One of the things I enjoy most about the read-a-thon happens before the event even starts: the lists. Readers, old and new, to the event makes list of recommendations, books they’re thinking about reading, and what-not. So once I found out the read-a-thon’s official date, I asked a few bloggers for a list of recommendations for the event. One of the bloggers who answered my pleas was Ari from Reading in Color. Ari is a teen blogger who writes great reviews, adding tons of books to my TBR list every week. Here’s eleven books that she thinks are perfect for the read-a-thon:
I tried to include something for everyone, the funny, the sad, the romantic, the historical (no paranormal though!).
1. A Wish After Midnight by Zetta Elliot. 272 pages. Beautiful book. Time travel from 2001 back to 1863 Brooklyn, right before the Draft Riots.
2. My Most Excellent Year: A Novel of Love, Mary Poppins and Fenway Park by Steve Kluger. 416 pages. I just finished this one and it’s long but it’s so funny and sweet that it will fly by! I didn’t want this book to end (except for all the Red Sox references, boo. Go Yankees!)
3. Saving Maddie by Varian Johnson. 240 pages. Should you try and save someone who does not want to be saved? Presents a complex issue in a non-preachy manner with moments of lightheartedness mixed in.
4. Gringolandia by Lyn Miller-Lachmann. 250 pages. A sad but powerful story. This book shows how the torture of a family member affects not only that family member, but the whole family. I loved how Daniel was nonchalant about Chile. He didn’t have any desire to go back. His girlfriend, Courtney on the other hand, is very passionate about getting rid of Pinochet and she wants to visit Chile and fight in the revolution. An interesting clash of personalities.
5. The Great Call of China by Cynthea Liu. 224 pages.More than a quick, cute read, it delves into the complex issue of China and adoption. I also loved how this book featured Asian characters who went beyond the “quiet, only booksmart nerd” stereotype. So much more than that.
6. Whale Talk by Chris Crutcher. 304 pages. I dare you to read this and not cry (I NEVER cy when I read a book, this book made me cry.) I really connected with the main character, T.J. and he’s one of my all time favorite YA guy protagonists) You will laugh through the tears.
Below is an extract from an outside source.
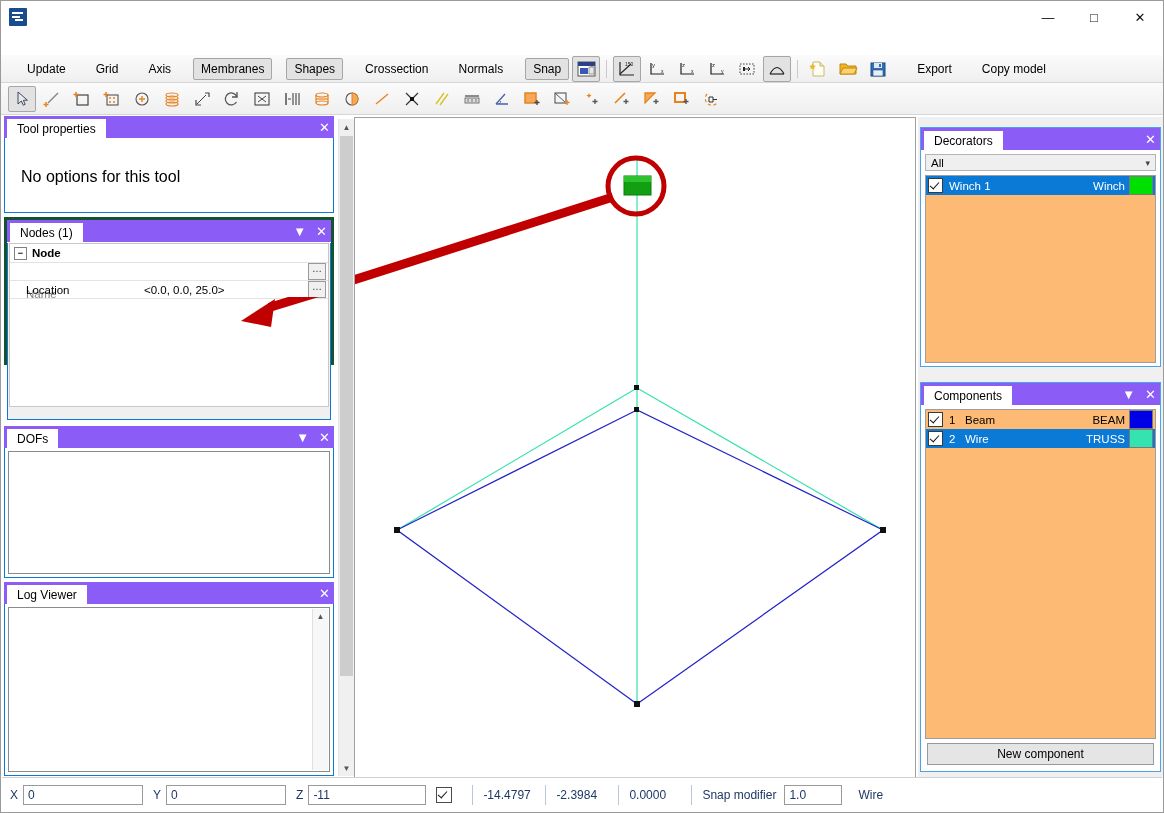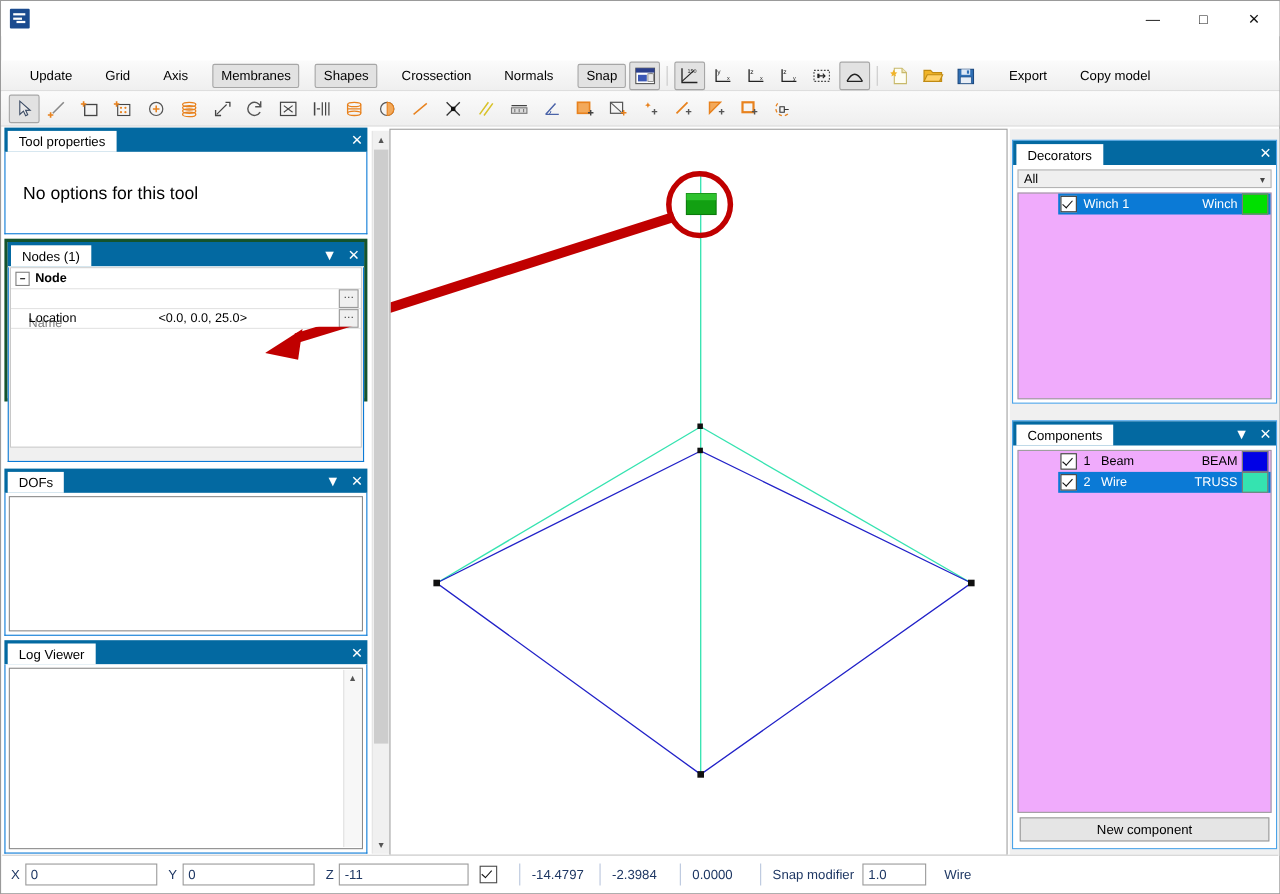"Tool properties" .pnlhdr { background: #0369a1 -> #8b5cf6 }
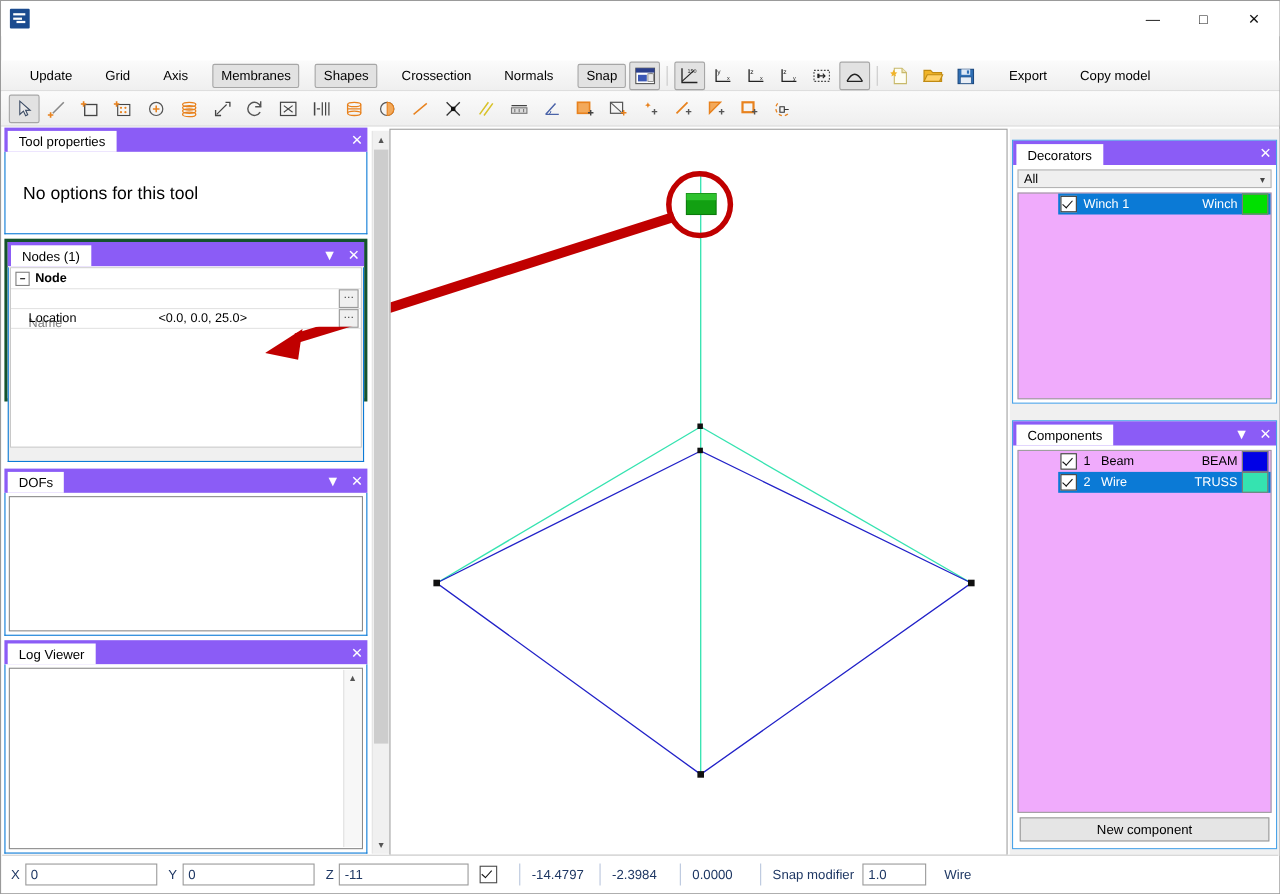"Winch 1" .listbox { background: #f0abfc -> #fdba74; padding-left: 36px -> none }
7. Does My Head Look Big in This? by Randa Abdel-Fattah. 368 pages. This is the first book I read in my first ever read-a-thon. It was an excellent choice as everyone was asleep at my house, the quiet was lulling me to sleep until I really got into this book. I laughed through the whole thing. This book explains why a Muslim teenager would wear a hijab (as an ignorant Western teenager I thought it was because she was forced to and that it restricted her freedom, but that is not always the case. Amal, the main character, chooses to wear the hijab to express her faith. She’s awesome)
8. It Chicks by Tia Williams. 304 pages. Some typos and the writing isn’t the best, but if you love reading about those in the performing arts (think Fame) then you will love this book. As a dancer, I really enjoyed this book. It’s definitely more for teens though, adults may or may not miss out on the pop culture references (although there are some references to the 80s and I may have missed some). Good chick lit.
9. The Kayla Chronicles by Sherri Winston. 188 pages. For all those who are feminists and for those who don’t know what a feminist is or if they want to be one. Kayla starts out a determined feminist, then she starts wavering once she makes her school’s dance team the Lady Lions who are “glammed up dance divas.” Kayla isn’t sure if she can love shoes, dancing and still call herself a feminist. She has a wicked tongue and makes up her own words that are quite creative.
10. If You Come Softly by Jacqueline Woodson. 208 pages. A love story between a Black guy and a Jewish girl. It’s sad. It’s lovely. And way too short.
11. The God Box by Alex Sanchez. 272 pages. While at times it doesn’t read like fiction and seems to be information overload, it presents a very interesting counterargument to the statement that you can’t be GLBT and Christian.
I wish everyone happy reading on the read-a-thon!